Boffins fling something against the wall and it sticks

MIT boffins have emerged from their smoke-filled labs with a new form of chip that behaves like pasta.

Instead of having a chip that breaks when flexed, their new chip material stretches out.

They’ve taken the humble metamaterial and given it a Michelin-star twist. Combining a grid of trusses with a coil-filled noodle network has essentially turned a microchip into a lasagne of layered elasticity. The technique involves two-photon lithography.

Professor Carlos Portela stirred the pot, saying, “Think of this woven network as a mess of spaghetti tangled around a lattice… now all this spaghetti gets entangled with the lattice pieces.”

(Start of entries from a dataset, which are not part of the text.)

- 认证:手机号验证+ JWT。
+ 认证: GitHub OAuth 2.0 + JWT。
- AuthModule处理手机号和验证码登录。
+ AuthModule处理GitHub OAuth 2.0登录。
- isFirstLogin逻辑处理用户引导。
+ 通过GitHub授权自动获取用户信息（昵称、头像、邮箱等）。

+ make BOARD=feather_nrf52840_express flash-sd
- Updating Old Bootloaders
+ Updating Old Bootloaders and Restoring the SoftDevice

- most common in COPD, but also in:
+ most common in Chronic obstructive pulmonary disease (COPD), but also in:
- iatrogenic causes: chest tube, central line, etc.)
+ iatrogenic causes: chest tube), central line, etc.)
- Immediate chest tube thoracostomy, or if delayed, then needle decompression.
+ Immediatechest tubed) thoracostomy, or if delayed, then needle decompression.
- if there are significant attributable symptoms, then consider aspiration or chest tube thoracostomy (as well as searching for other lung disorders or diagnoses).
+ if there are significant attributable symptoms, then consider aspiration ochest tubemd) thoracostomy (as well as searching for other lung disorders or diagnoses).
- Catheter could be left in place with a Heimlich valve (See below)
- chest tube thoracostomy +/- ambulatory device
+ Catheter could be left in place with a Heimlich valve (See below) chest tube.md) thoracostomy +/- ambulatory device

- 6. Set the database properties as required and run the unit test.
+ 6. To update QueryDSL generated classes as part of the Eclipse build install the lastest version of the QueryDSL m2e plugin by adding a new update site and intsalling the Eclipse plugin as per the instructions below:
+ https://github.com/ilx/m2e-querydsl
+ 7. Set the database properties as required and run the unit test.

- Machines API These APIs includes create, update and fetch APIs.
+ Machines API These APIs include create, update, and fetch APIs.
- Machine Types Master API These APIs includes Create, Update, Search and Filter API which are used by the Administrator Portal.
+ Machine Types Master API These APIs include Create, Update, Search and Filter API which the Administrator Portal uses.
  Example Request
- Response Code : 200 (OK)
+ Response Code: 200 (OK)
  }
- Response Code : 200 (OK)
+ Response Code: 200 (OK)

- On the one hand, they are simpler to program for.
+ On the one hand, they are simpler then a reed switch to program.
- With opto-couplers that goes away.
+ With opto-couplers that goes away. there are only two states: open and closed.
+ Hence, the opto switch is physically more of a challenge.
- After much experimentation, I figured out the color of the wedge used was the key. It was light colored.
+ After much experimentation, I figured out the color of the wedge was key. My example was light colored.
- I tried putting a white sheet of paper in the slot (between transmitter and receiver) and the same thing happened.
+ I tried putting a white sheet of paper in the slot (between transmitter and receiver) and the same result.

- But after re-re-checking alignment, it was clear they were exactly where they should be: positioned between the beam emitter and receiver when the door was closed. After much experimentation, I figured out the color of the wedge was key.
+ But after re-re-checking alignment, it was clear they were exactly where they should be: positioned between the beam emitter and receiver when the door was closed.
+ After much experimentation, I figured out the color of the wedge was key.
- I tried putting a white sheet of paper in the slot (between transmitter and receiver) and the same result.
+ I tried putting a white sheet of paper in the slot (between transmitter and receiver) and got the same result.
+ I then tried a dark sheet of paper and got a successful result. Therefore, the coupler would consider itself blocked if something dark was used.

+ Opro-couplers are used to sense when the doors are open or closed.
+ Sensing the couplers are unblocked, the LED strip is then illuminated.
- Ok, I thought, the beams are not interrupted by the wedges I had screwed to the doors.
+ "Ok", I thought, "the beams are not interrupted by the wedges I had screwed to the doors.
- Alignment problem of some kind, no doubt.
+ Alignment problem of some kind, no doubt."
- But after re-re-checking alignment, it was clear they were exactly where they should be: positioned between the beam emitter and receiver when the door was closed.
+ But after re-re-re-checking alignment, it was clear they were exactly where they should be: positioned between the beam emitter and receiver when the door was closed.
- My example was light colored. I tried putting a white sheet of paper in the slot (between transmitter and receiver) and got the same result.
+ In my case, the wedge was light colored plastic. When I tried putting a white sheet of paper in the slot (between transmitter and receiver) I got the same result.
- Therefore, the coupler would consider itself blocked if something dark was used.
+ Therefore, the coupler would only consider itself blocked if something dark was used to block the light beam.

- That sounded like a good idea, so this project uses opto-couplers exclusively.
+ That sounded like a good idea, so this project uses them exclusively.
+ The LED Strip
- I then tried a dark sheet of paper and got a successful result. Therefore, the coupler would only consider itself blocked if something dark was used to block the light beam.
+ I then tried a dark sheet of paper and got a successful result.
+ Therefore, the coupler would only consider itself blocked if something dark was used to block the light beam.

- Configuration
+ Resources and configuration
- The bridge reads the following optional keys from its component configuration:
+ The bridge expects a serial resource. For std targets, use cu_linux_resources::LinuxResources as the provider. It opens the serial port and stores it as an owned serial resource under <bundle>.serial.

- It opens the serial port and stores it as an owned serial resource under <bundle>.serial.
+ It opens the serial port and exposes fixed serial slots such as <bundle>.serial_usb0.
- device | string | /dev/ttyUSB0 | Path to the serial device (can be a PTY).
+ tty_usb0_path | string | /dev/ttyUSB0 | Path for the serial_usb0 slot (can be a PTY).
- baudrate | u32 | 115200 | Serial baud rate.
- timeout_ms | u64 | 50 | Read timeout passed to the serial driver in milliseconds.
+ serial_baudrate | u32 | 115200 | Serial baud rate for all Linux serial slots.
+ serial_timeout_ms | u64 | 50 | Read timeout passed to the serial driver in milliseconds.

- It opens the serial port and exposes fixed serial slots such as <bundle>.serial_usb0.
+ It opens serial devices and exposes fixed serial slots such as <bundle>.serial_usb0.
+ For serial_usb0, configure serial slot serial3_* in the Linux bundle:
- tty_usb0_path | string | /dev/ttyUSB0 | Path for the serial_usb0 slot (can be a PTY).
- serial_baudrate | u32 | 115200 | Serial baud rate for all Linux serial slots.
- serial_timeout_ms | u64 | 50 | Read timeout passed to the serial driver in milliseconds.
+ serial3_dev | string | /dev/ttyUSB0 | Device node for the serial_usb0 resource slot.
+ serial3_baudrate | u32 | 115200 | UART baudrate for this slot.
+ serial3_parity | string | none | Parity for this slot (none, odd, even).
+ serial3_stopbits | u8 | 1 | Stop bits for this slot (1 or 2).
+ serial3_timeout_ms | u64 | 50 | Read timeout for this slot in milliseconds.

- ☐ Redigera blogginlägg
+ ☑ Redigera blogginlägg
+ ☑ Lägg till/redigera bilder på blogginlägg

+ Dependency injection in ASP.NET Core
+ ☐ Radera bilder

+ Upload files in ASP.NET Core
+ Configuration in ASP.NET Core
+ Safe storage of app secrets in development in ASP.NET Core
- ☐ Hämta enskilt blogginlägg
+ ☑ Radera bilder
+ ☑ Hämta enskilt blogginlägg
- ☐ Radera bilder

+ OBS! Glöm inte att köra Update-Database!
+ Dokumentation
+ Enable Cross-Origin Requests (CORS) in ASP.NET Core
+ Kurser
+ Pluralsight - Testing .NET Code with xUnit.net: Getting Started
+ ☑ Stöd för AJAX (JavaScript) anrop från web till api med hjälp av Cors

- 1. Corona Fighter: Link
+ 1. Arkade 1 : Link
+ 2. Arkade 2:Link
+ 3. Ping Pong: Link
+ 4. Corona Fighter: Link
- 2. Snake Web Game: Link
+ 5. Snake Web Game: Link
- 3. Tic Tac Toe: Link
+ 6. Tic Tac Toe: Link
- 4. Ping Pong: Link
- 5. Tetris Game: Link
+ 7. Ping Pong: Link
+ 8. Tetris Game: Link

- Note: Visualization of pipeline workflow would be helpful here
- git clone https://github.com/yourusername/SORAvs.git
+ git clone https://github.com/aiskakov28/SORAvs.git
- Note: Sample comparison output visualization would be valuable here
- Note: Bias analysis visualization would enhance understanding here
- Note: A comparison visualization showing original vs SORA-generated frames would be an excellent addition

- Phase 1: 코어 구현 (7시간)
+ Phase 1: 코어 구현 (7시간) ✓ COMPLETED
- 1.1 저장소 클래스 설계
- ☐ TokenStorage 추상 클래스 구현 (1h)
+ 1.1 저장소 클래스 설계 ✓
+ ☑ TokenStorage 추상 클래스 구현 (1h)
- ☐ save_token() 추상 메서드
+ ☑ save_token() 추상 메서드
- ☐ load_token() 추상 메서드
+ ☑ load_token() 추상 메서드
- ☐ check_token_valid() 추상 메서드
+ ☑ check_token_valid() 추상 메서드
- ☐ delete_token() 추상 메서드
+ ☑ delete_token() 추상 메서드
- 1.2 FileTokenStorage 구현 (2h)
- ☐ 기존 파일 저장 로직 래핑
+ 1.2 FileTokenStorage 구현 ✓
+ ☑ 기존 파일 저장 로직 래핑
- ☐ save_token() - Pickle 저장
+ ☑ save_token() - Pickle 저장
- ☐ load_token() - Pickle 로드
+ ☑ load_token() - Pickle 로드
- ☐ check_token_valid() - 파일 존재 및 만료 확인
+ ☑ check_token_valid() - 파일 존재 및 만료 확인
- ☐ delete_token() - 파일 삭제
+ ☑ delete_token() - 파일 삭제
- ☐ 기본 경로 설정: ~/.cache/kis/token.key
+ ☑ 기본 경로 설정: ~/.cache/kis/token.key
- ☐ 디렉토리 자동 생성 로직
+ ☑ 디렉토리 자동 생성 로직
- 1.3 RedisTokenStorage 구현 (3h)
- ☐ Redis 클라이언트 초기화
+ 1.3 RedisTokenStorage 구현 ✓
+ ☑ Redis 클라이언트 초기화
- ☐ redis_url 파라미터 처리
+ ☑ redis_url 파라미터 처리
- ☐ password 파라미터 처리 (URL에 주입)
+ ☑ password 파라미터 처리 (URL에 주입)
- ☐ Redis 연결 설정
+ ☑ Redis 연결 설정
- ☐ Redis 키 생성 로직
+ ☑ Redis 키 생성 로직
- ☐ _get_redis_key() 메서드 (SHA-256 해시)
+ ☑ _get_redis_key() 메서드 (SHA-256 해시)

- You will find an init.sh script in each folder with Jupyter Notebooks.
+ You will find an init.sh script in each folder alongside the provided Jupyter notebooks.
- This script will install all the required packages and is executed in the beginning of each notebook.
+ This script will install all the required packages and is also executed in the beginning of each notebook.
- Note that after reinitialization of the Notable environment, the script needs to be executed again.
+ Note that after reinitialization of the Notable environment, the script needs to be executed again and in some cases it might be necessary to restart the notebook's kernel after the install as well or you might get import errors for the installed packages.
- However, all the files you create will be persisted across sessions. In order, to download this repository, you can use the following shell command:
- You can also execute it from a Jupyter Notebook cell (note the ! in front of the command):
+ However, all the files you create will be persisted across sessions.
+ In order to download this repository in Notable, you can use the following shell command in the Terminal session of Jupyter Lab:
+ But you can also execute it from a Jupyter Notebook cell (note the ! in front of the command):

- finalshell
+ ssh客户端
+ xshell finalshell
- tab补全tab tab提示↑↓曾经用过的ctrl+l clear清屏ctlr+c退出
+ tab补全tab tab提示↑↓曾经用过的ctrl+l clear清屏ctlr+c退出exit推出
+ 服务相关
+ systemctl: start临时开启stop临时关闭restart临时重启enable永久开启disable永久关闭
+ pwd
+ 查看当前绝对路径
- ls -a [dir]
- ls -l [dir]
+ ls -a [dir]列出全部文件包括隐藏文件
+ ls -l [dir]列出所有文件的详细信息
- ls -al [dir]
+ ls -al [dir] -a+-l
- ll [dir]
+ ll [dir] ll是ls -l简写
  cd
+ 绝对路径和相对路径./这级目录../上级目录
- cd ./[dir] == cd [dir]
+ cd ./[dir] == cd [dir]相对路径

It’s not the first time spaghetti has caused structural chaos, but it’s probably the first time it’s done so for tech.

When put through the rigatoni ringer (technically a nanomechanical press), the chip’s new double-layer design stretched over three times its length without boiling over. That’s impressive for a material more used to cracking under pressure than rolling with the punches.

Flexible semiconductors could finally become more than a half-baked gimmick. From mobile devices to bendy motherboards, MIT’s new approach could mean electronics that stretch without splitting like an overfilled raviolo.

This isn’t just another flash in the pan. MIT thinks the same spaghetti logic could apply to glass, ceramics and metals. Imagine unbreakable phones, laptops that don’t bow like a wet pizza box, or smart textiles that take a tumble and still work. It’s the tortellini of tech dreams: stuffed with potential and holding its shape under stress.

Of course it will not be open sauce.